Start of Block
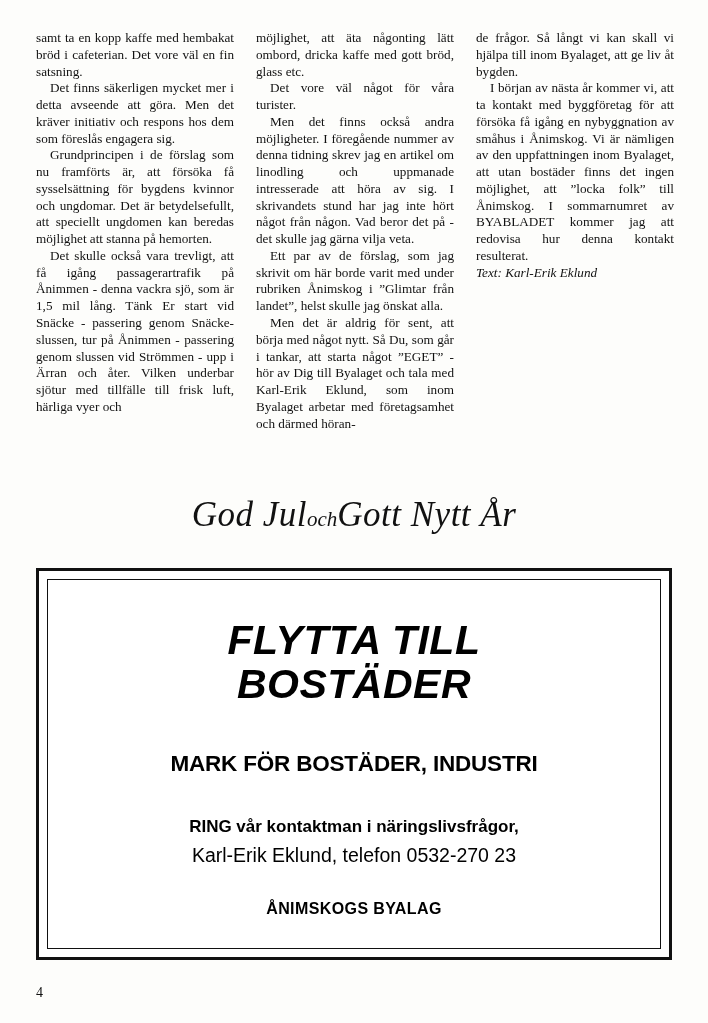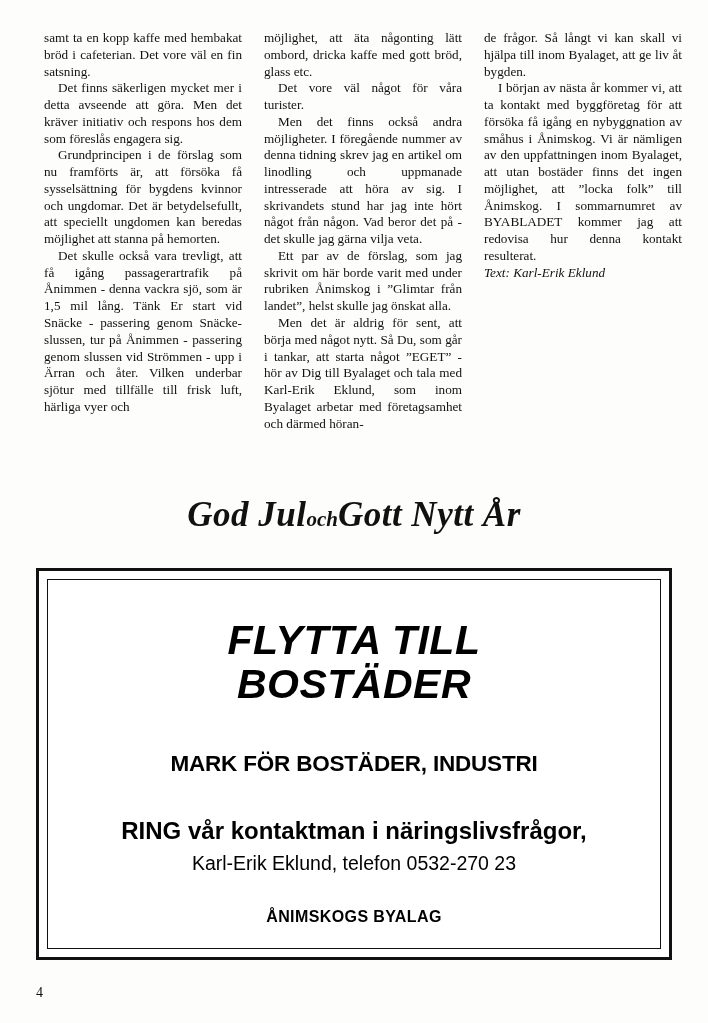"samt ta en kopp kaffe" .columns { margin-left: 8px -> none }
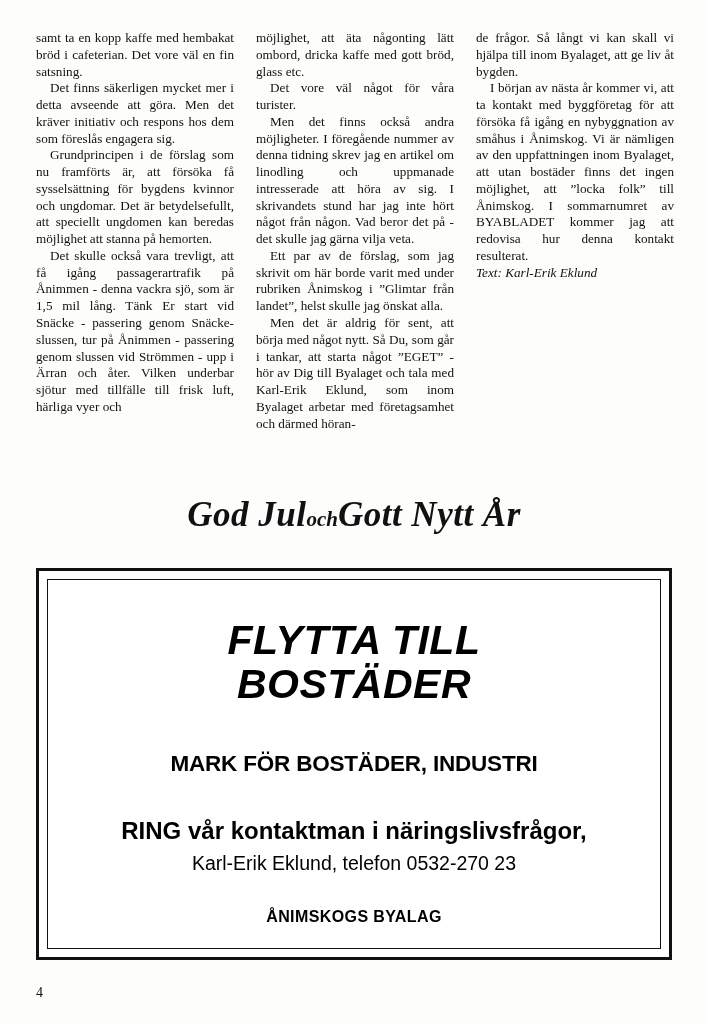"God JulochGott Nytt År" .greeting { font-weight: bold -> none }
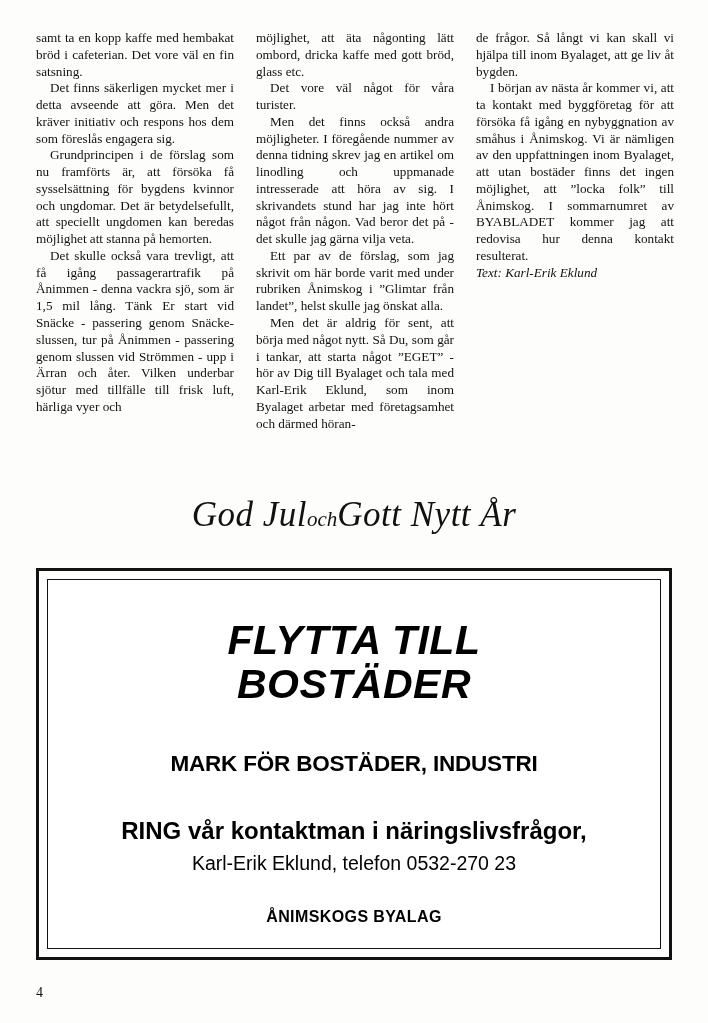"RING vår kontaktman i näringslivsfrågor," .ad-contact1 { font-size: 24px -> 17px }
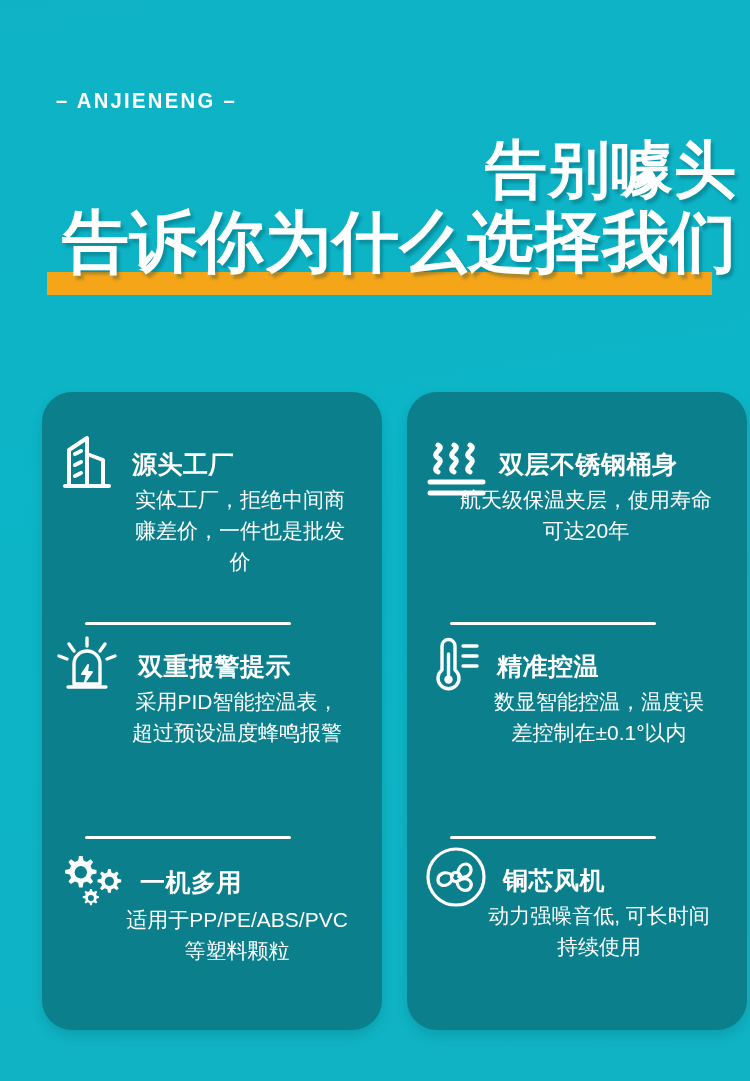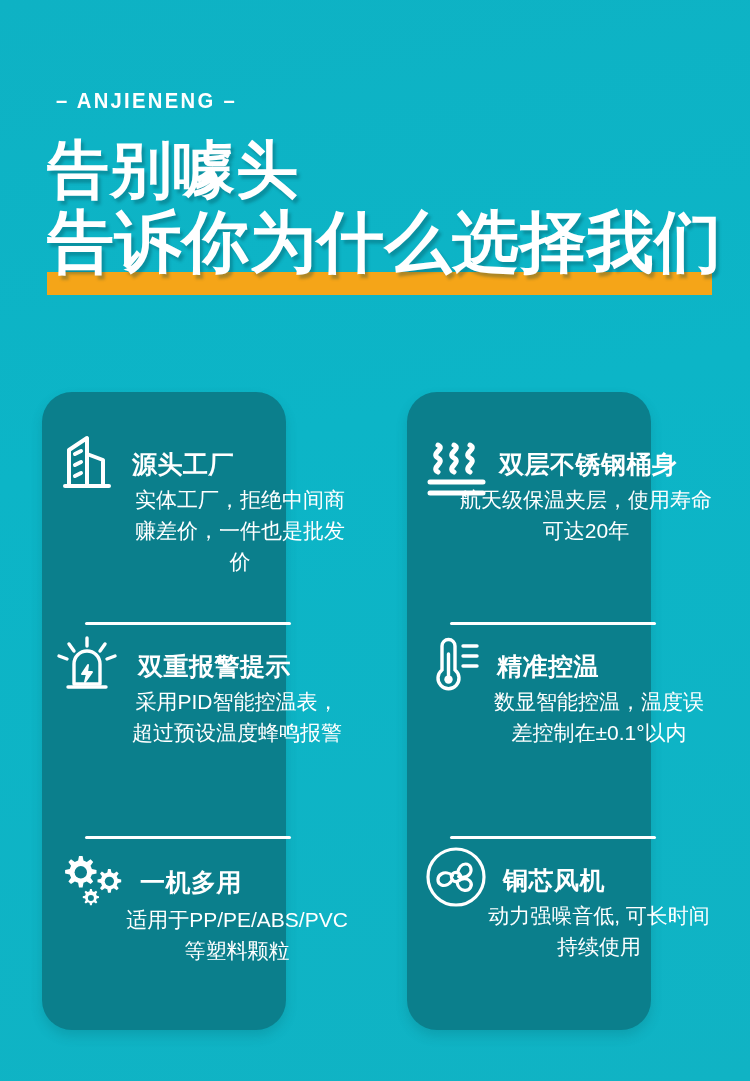"告别噱头" .headline { text-align: none -> right }
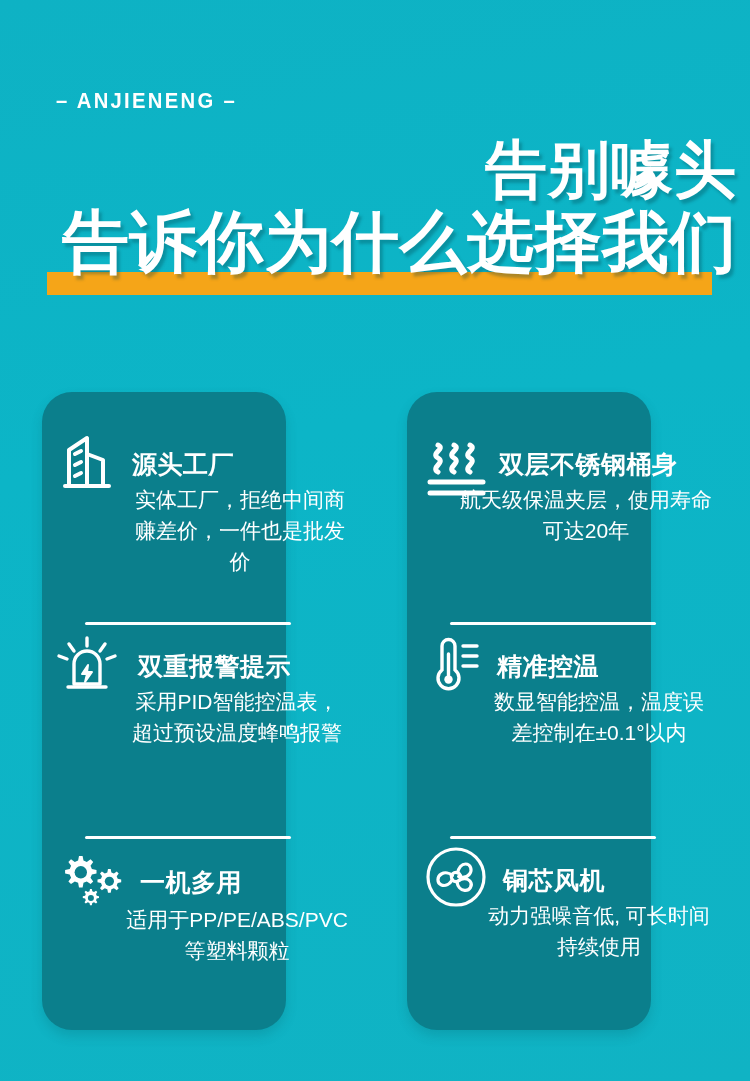"源头工厂" .card { width: 244px -> 340px }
End of Block
> _Activity_
In your output, include only the lines from the line containing "text-align: none ->" through the last line of the material above, exactly as they appear, and leave out the pictures.

> _Task solution_
"告别噱头" .headline { text-align: none -> right }
"源头工厂" .card { width: 244px -> 340px }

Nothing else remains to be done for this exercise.